You are viewing a plain text version of this content. The canonical link for it is here.
Posted to dev@kafka.apache.org by "Allen Tang (JIRA)" <ji...@apache.org> on 2018/05/10 21:52:00 UTC

[jira] [Created] (KAFKA-6895) Schema Inferencing for JsonConverter

Allen Tang created KAFKA-6895:
---------------------------------

             Summary: Schema Inferencing for JsonConverter
                 Key: KAFKA-6895
                 URL: https://issues.apache.org/jira/browse/KAFKA-6895
             Project: Kafka
          Issue Type: New Feature
          Components: KafkaConnect
            Reporter: Allen Tang


Though there does exist a converter in the connect-json library called "JsonConverter", there are limitations as to the domain of JSON payloads this converter is compatible with on the Sink Connector side when serializing them into Kafka Connect datatypes; When reading byte arrays from Kafka, the JsonConverter expects its inputs to be a JSON envelope that contains the fields "schema" and "payload", otherwise it'll throw a DataException reporting:
??JsonConverter with schemas.enable requires "schema" and "payload" fields and may not contain additional fields. If you are trying to deserialize plain JSON data, set schemas.enable=false in your converter configuration.??
(when schemas.enable is true) or
??JSON value converted to Kafka Connect must be in envelope containing schema??
(when schemas.enable is false)
For example, if your JSON payload looks something on the order of:
??{ "c1": 10000, "c2": "bar", "create_ts": 1501834166000, "update_ts": 1501834166000 }??
This will not be compatible for Sink Connectors that require the schema for data ingest when mapping from Kafka Connect datatypes to, for example, JDBC datatypes.

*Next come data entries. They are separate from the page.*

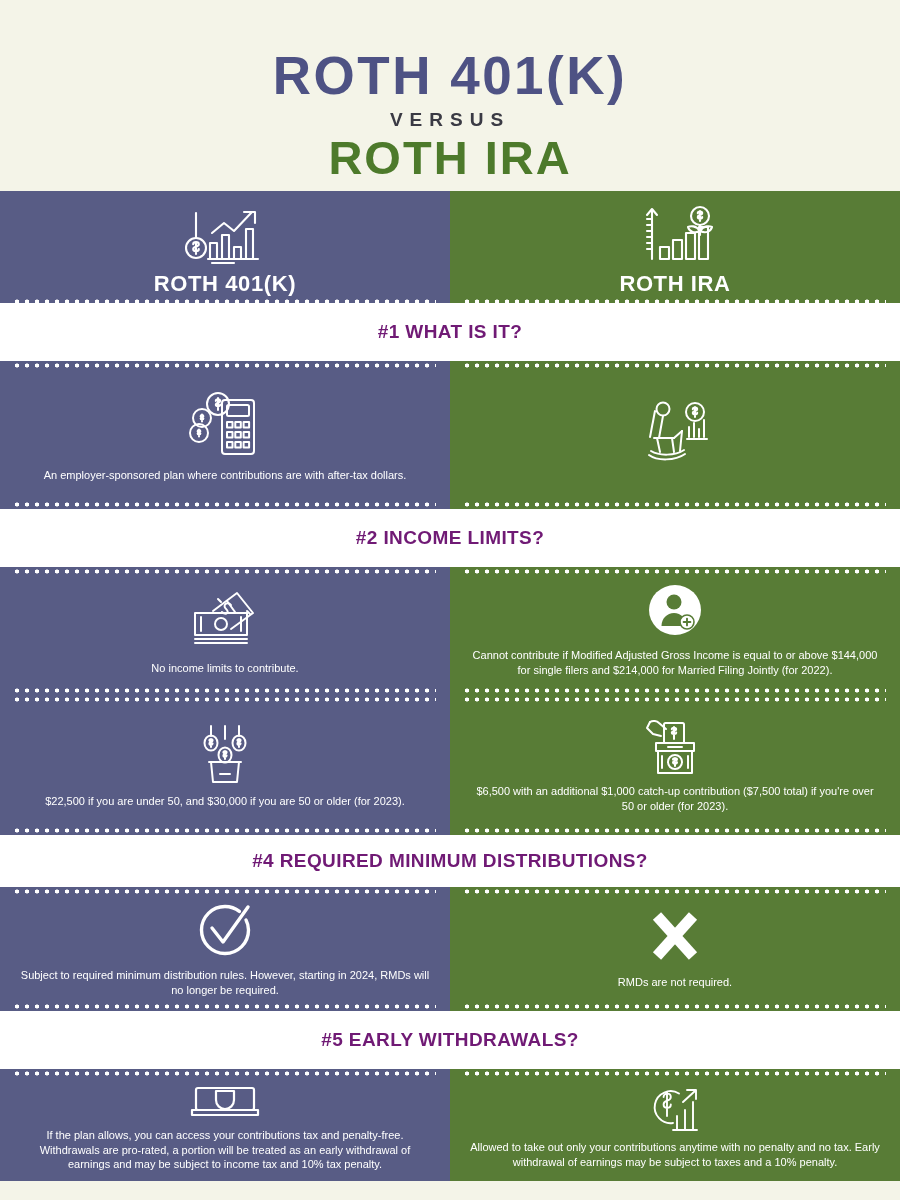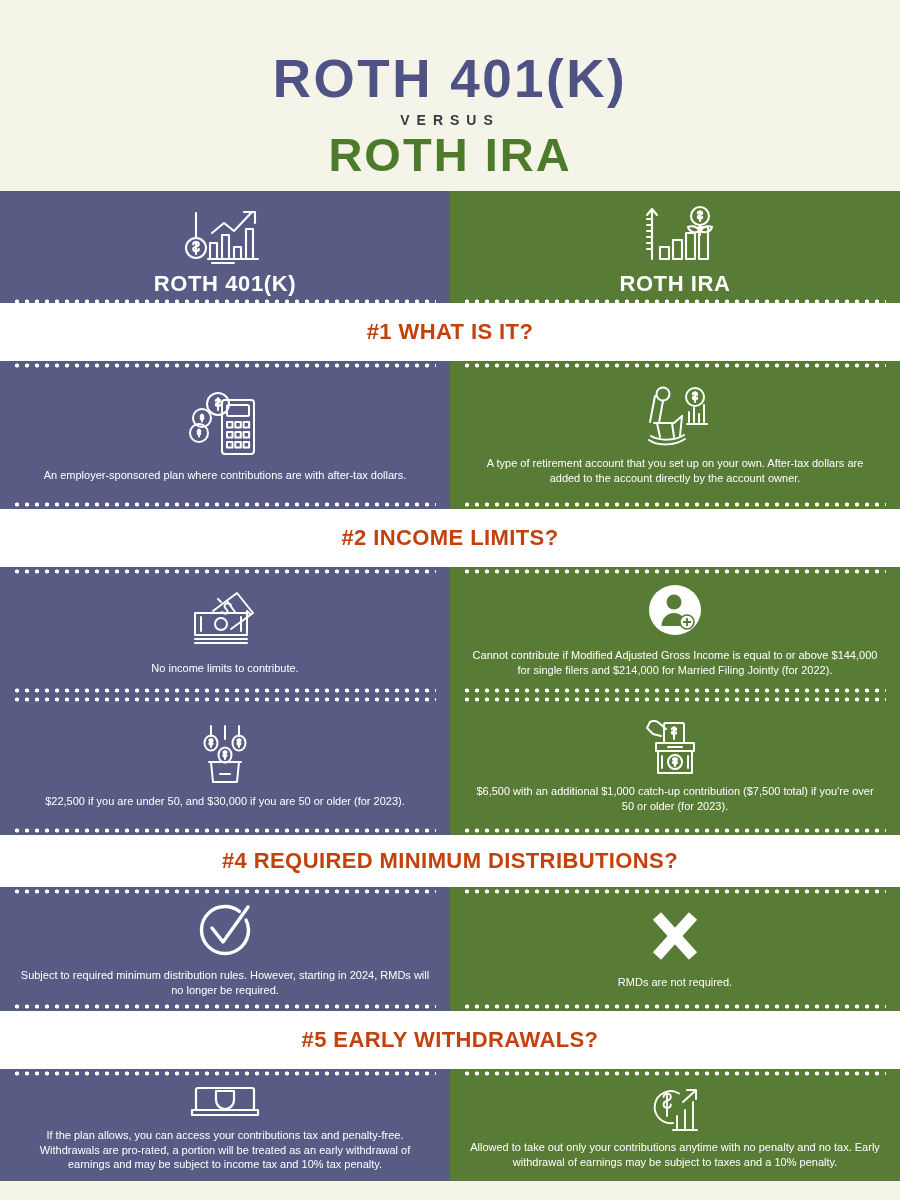--- a/index.html
+++ b/index.html
@@ -31,21 +31,21 @@
     padding-top: 6px;
   }
   .mast-line1 {
     font-size: 53px;
     font-weight: 700;
     letter-spacing: 2.5px;
     color: #4e5284;
     line-height: 1.05;
   }
   .mast-versus {
-    font-size: 14px;
+    font-size: 19px;
     font-weight: 600;
     letter-spacing: 7px;
     color: #3a3a44;
     margin: 5px 0 2px 0;
   }
   .mast-line2 {
     font-size: 47px;
     font-weight: 700;
     letter-spacing: 2px;
     color: #4d7a2b;
@@ -125,22 +125,22 @@
 
   
   .section-band {
     width: 900px;
     background: #ffffff;
     display: flex;
     align-items: center;
     justify-content: center;
   }
   .section-band-title {
-    color: #c2410c;
-    font-size: 22px;
+    color: #701a75;
+    font-size: 19px;
     font-weight: 700;
     letter-spacing: 0.4px;
     text-align: center;
   }
 
   
   svg { display: block; }
 </style>
 </head>
 <body>
@@ -248,21 +248,20 @@
             <path d="M37 39l8-7"></path>
             <path d="M45 32l-2 20"></path>
             <path d="M12 56c8 6 26 6 36-1"></path>
             <path d="M14 52c8 5 24 5 33-1"></path>
             <circle cx="58" cy="13" r="9"></circle>
             <path d="M58 8v10M55.8 10.2c0-1.1 1-1.7 2.2-1.7s2.2.6 2.2 1.7-1 1.5-2.2 1.8-2.2.7-2.2 1.8 1 1.7 2.2 1.7 2.2-.6 2.2-1.7"></path>
             <path d="M52 38V28M57 38V24M62 38V30M67 38V21"></path>
             <path d="M50 40h20"></path>
           </svg>
         </div>
-        <div class="panel-text">A type of retirement account that you set up on your own. After-tax dollars are added to the account directly by the account owner.</div>
       </div>
       <div class="dots"></div>
     </div>
   </div>
 
   <div class="section-band" style="height:58px;">
     <span class="section-band-title">#2 INCOME LIMITS?</span>
   </div>
 
   <div class="panel-row" style="height:128px;">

Rather, that data is expected to be structured like so:
??{ "schema": \{ "type": "struct", "fields": [{ "type": "int32", "optional": true, "field": "c1" }, \{ "type": "string", "optional": true, "field": "c2" }, \{ "type": "int64", "optional": false, "name": "org.apache.kafka.connect.data.Timestamp", "version": 1, "field": "create_ts" }, \{ "type": "int64", "optional": false, "name": "org.apache.kafka.connect.data.Timestamp", "version": 1, "field": "update_ts" }], "optional": false, "name": "foobar" }, "payload": \{ "c1": 10000, "c2": "bar", "create_ts": 1501834166000, "update_ts": 1501834166000 } }??


The "schema" is a necessary component in order to dictate to the JsonConverter how to map the payload's JSON datatypes to Kafka Connect datatypes on the consumer side.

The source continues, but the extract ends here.